What makes her achievement even more remarkable is that she had been studying during tumultuous unrest in Iraq – the year after the invasion of 2003. “It was hard at times because we only had electricity for six hours a day so I was usually studying by candlelight most of the time at nights. So it was really hard on me. 

“But you have to remember I grew up with conflict. I was born in 1986 which is when there was fighting between Iran and Iraq and then in 1990 it was the first Iraq war. So war was everywhere as a child. It was just the way we lived. 

“But engineering was my dream. I finished my A-Levels and I thought ‘that’s it, I have it – the engineering pathway at Baghdad University’. But the reality was very different.
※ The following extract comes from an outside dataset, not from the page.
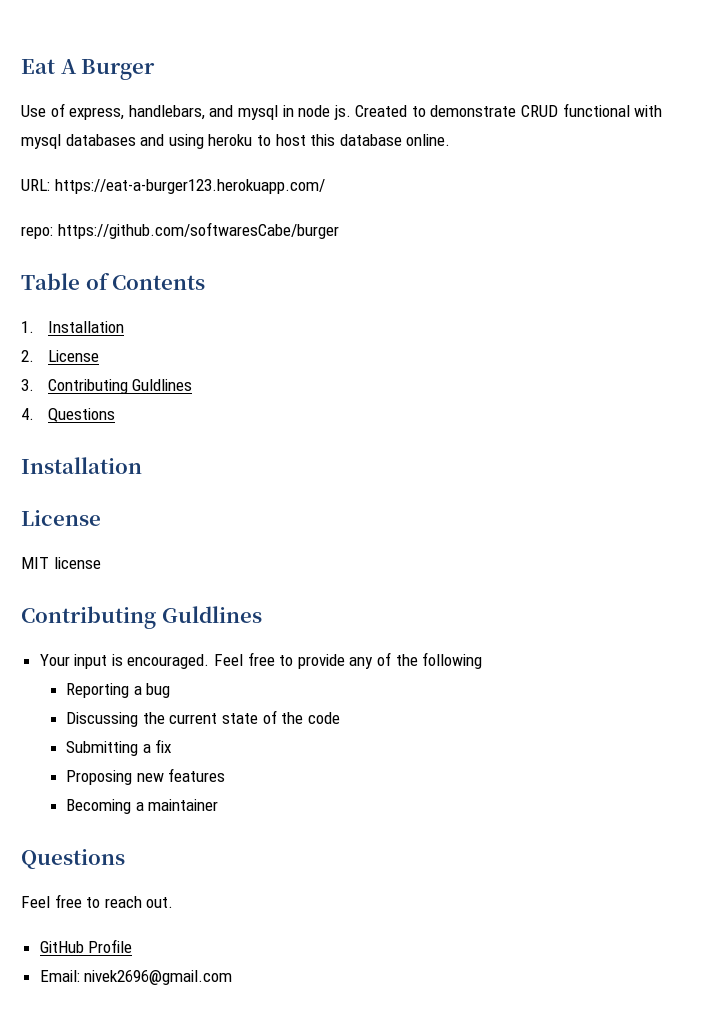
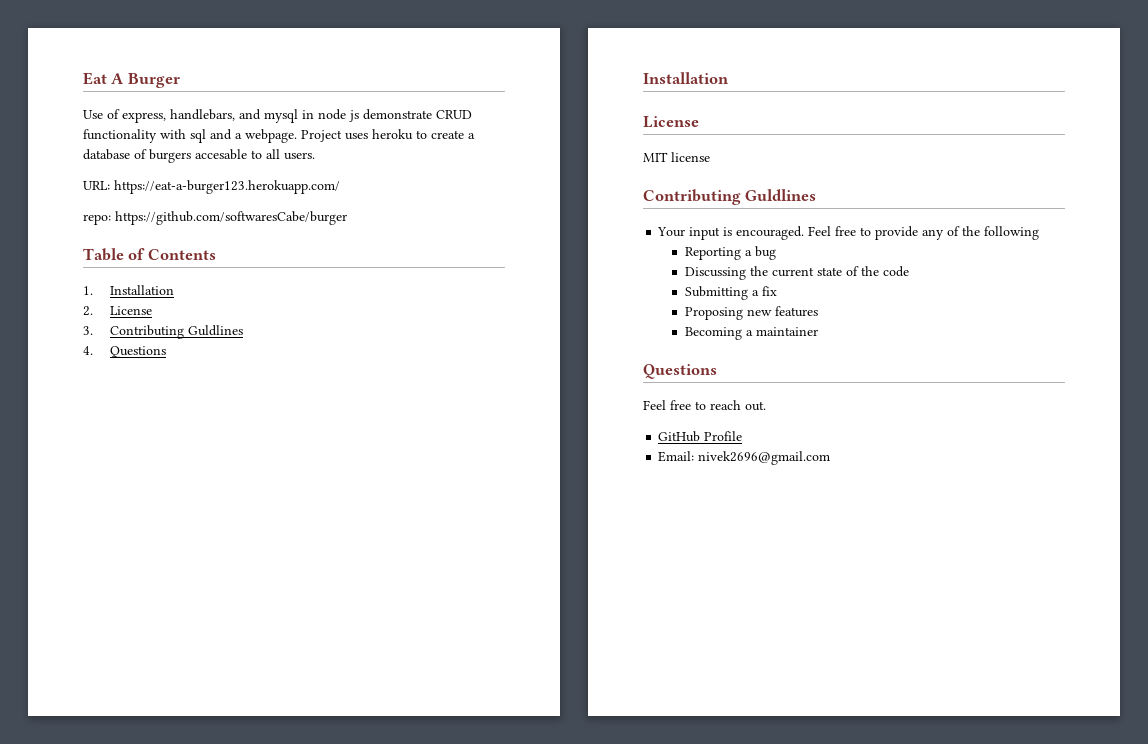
[333,103,663,120] [21,134,451,149] js. Created to demonstrate CRUD functional with mysql databases and using heroku to host this database online. -> [349,109,472,122] [83,129,475,143] [83,149,315,163] js demonstrate CRUD functionality with sql and a webpage. Project uses heroku to create a database of burgers accesable to all users.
The problem with the 2003 invasion, and afterwards, is that there was nowhere safe like there was before.” 

As the bombs dropped on Baghdad, the streets Ms Al-Mulaly had walked down every day as a student were now reduced to unrecognisable rubble and the noose of oppression was being tightened around the necks of civilians by militants as the country experienced high levels of sectarian violence. 

“At that time, there were these army groups starting to appear who were following educated people around and wanting to kill them. The problem was not only the bombing but another revolution that had appeared,” she says. 

“These groups started to say that women couldn’t go outside and must stay at home. It was on the news that some women had been grabbed from the streets, beaten and had their hair cut for not wearing a head scarf. The situation was awful. 

“It was really horrible during these years. For families sometimes, if the father was going to work and he said goodbye to them, it was always like it was the last time he was saying goodbye. It was that horrible.” 

Keep on keeping on 

Ms Al-Mulaly’s dream of studying engineering at the University of Baghdad had crumbled like the once prosperous city around her. She had to leave the city as the violence among rival groups escalated. 

It would have been easy for her to give up on her university education – but she didn’t. Instead she fled Baghdad and went to study in Babylon, taking a lower level pathway in computer science in order to be accepted. 

“I started to look for a job but because of the situation we were having in Iraq I was afraid of gossip and violence because I was a woman and it really killed the ambition inside of me. It was really hard to look for a job at that time but I was lucky in that my dad was working in the Gulf and he supported me financially so I was able to finish my Master’s Degree in computer science in Malaysia. 

“After then, I got married in Oman and I re-joined my husband who had finished his PhD here and started his career in the UK.” 

Character building 

Before she began teaching at the AMRC Training Centre, Ms Al-Mulaly had already lived in Sheffield for six months before going to work at Barnsley College as a graduate teacher. It is there she met Jon Barker, quality manager at the AMRC Training Centre, and Nikki Jones, director of the centre. 

The rest, as they say, is history. “To be working here at the AMRC Training Centre is my dream come true now because I really love my job helping to teach the engineers of the future. The journey I took to get here is amazing and has made me a strong person. It has opened my mind – I was always very dependent on other people and shy but now I’m very different. I’m much more confident about myself.” 

All Noor Al-Mulaly would like now is to inspire young women who may be thinking about, or already on the path to becoming an engineer. 

“If I can inspire just one young woman by sharing my story then it has all been worthwhile,” she affirms, who gave a talk to young female apprentices at the training centre about her journey. Her message to them was this: “You need to believe in yourself and think there are girls in other countries that wish to be in your place here and you are an inspiring them.”